As these thoughts passed through George’s
mind he seized Bob’s waist-belt and gave it
two jerks, which meant “Follow me.”
Then he crept back along the line, and as he passed
each trooper he took him by the arm and pulled him
around, so that his head pointed toward the camp-fire.
This meant a movement by the right flank. After
this he and Bob placed themselves in the centre of
the line, the men giving way right and left to make
room for them, and at a given signal Bob stuck his
elbow into the ribs of the trooper to the left of him,
while George in a similar manner admonished the one
on the right of himself; and the advance began, the
guide being centre. We mean by this that the men
on Bob’s left kept themselves in their proper
place in line by touching the shoulder of the man
next on their right, while those on George’s
right hand kept within easy reach of the men next
on their left, each member of the line moving no whit
slower or faster than the guides in the centre, Bob
and George. If they stopped and listened
and tried to peer through the bushes in front of them
to obtain a view of the camp, the whole line stopped
and listened and peered. When the guides advanced
the troopers did the same, their movements being conducted
without a whisper, and with such extreme caution that
scarcely a leaf was heard to rustle. It took
them almost an hour to descend the bluff, which was
probably not more than a hundred feet in height, but
the sight that greeted them when the final halt was
made more than repaid them for all their toil.
They had crept up within less than a dozen yards of
the fire, and the camp and all its inmates were in
plain view of them.
Their first care was to find the boys,
and the next to ascertain the number and position
of their adversaries. The boys were there, lying
side by side on a bed of leaves, with their arms thrown
around each other, and wrapped in slumber as peaceful,
apparently, as ever came to their eyes while they
were safe under their father’s roof. Every
one of the troopers shut his lips tightly at the sight
of them, and half a dozen cocked carbines were pointed
over their unconscious heads, ready to send to kingdom-come
the first thing in the shape of a Kiowa that dared
approach them.

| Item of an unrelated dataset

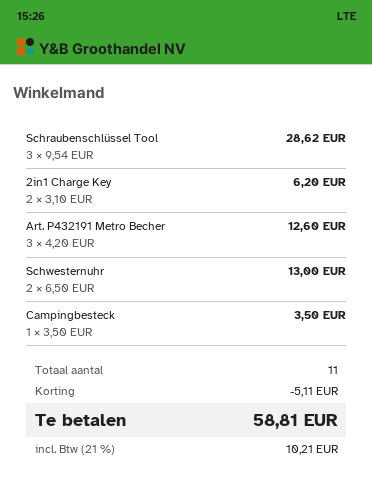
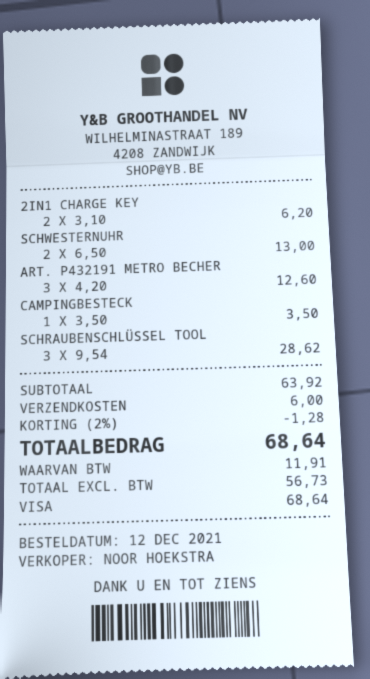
discount: 5.11 -> 1.28
shipping: none -> 6.00
tax: 10.21 -> 11.91
total: 58.81 -> 68.64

They were not protected in any
way from the night air save by the branches of the
trees which waved gently above them, while every one
of the four Indians who were lying around them was
wrapped up head and ears in a quilt or blanket which
he had stolen during the raid.
One sweeping glance was enough to
enable Bob and George to take in all these little
details, and it is scarcely necessary to say that they
were highly elated over the promise of success which
the situation seemed to hold out to them. Bob
would have been a little better satisfied if he could
have seen any way of taking the Indians alive, and
so making a “finished job of it,” as he
afterward told his friend George; but, knowing that
this was entirely beyond his power, he was about to
give the signal to advance when a most unexpected
interruption occurred. They heard the snapping
of twigs behind them, accompanied by a slight rustling
among the leaves, such as might be made by some heavy
body working its way cautiously through the thick
undergrowth. The astonished troopers hugged the
ground closely, holding their breath in suspense;
and in a second more, without a single footstep being
audible, the bushes parted and the form of an Indian
warrior could be dimly seen through the darkness.

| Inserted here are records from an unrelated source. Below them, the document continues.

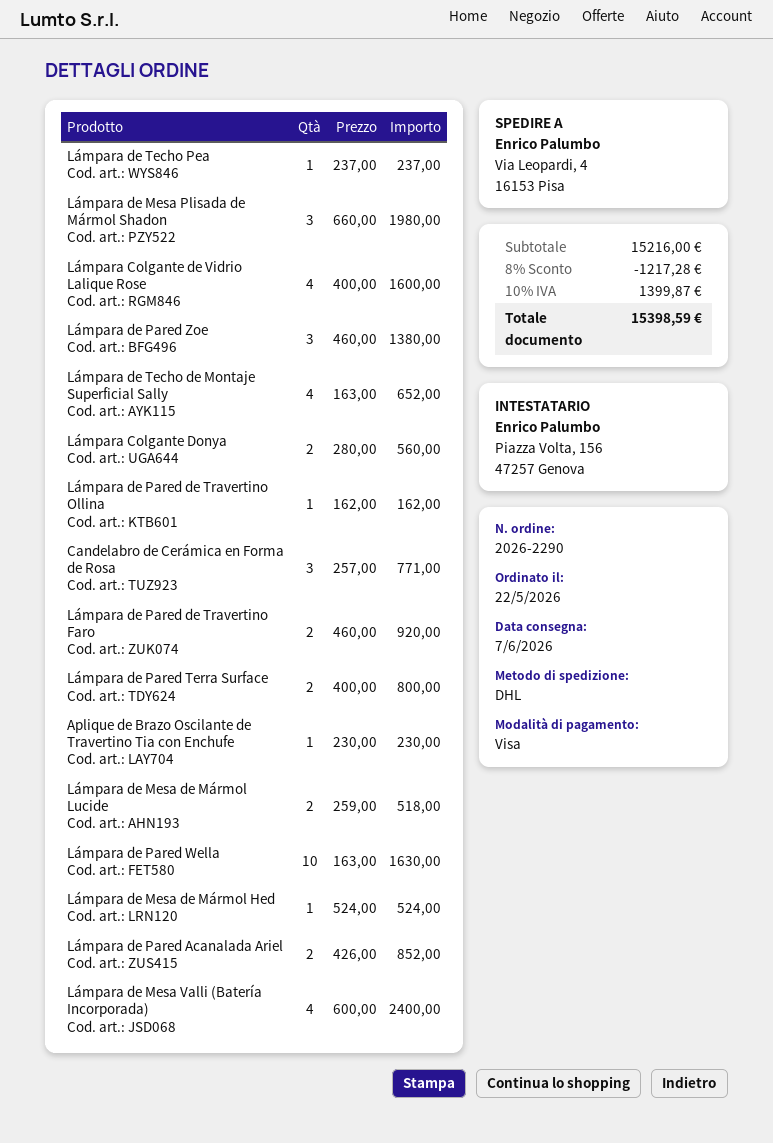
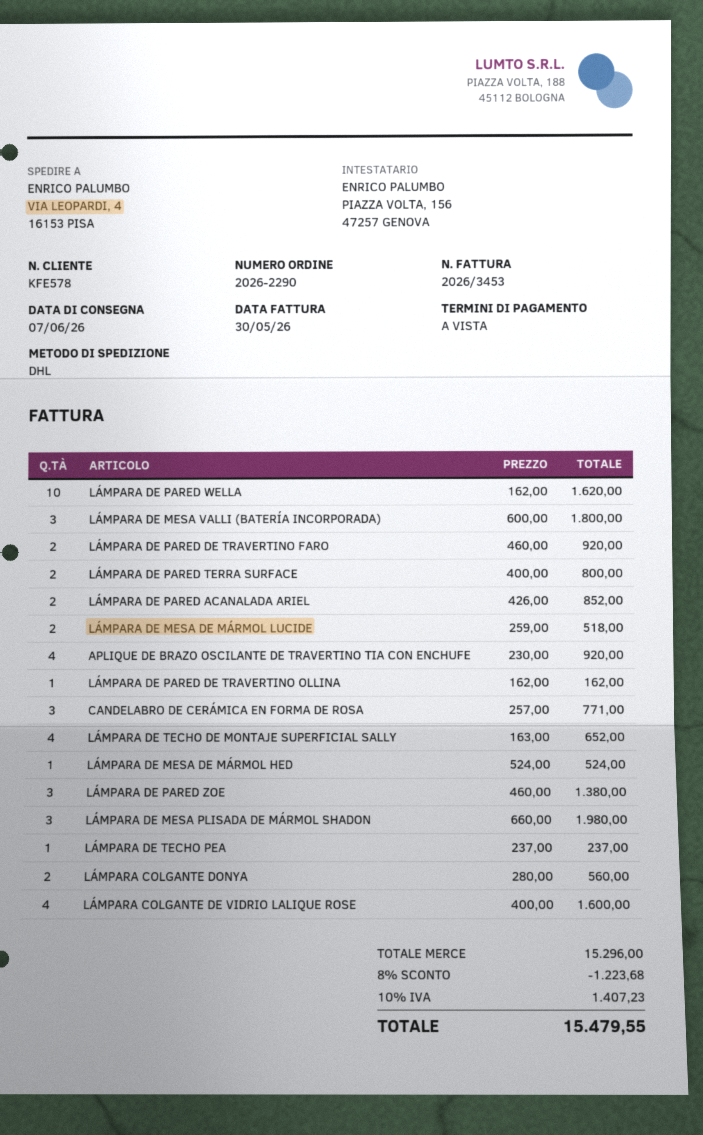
Aplique de Brazo Oscilante de Travertino Tia con Enchufe: 1 x 230.00 = 230.00 -> 4 x 230.00 = 920.00
Lámpara de Pared Wella: 10 x 163.00 = 1630.00 -> 10 x 162.00 = 1620.00
Lámpara de Mesa Valli (Batería Incorporada): 4 x 600.00 = 2400.00 -> 3 x 600.00 = 1800.00
subtotal: 15216.00 -> 15296.00
discount: 8% = 1217.28 -> 8% = 1223.68
tax: 10% = 1399.87 -> 10% = 1407.23
total: 15398.59 -> 15479.55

“Beyond a doubt it is the sentry
coming in to call his relief,” thought Bob.
“Now, how am I going to act? Shall
I let him go into the camp, or not?”
Without pausing an instant, the Indian,
all unconscious of danger, approached the line, and
might have passed through it between Bob and Carey
without discovering anything to excite his suspicions,
had not the former, acting upon the impulse of the
moment, made up his mind that he would not go back
to his comrades without at least one prisoner to reward
him for his long and tiresome scout. Throwing
out his arm, he caught the warrior around the legs
and lifting him from the ground threw him upon his
back. He fell across Carey and Loring, both of
whom turned like lightning and seized him, one trying
to secure his arms, so that he could not draw a weapon,
and the other taking him by the throat. Everything
was done quickly, but not quickly enough to shut off
the wild yell with which the captive Indian awoke
the echoes of the gully. Seeing that all further
attempts at concealment were useless, Bob and George
jumped to their feet.
“Forward with a cheer!”
yelled the former. “Cover the boys, everybody.”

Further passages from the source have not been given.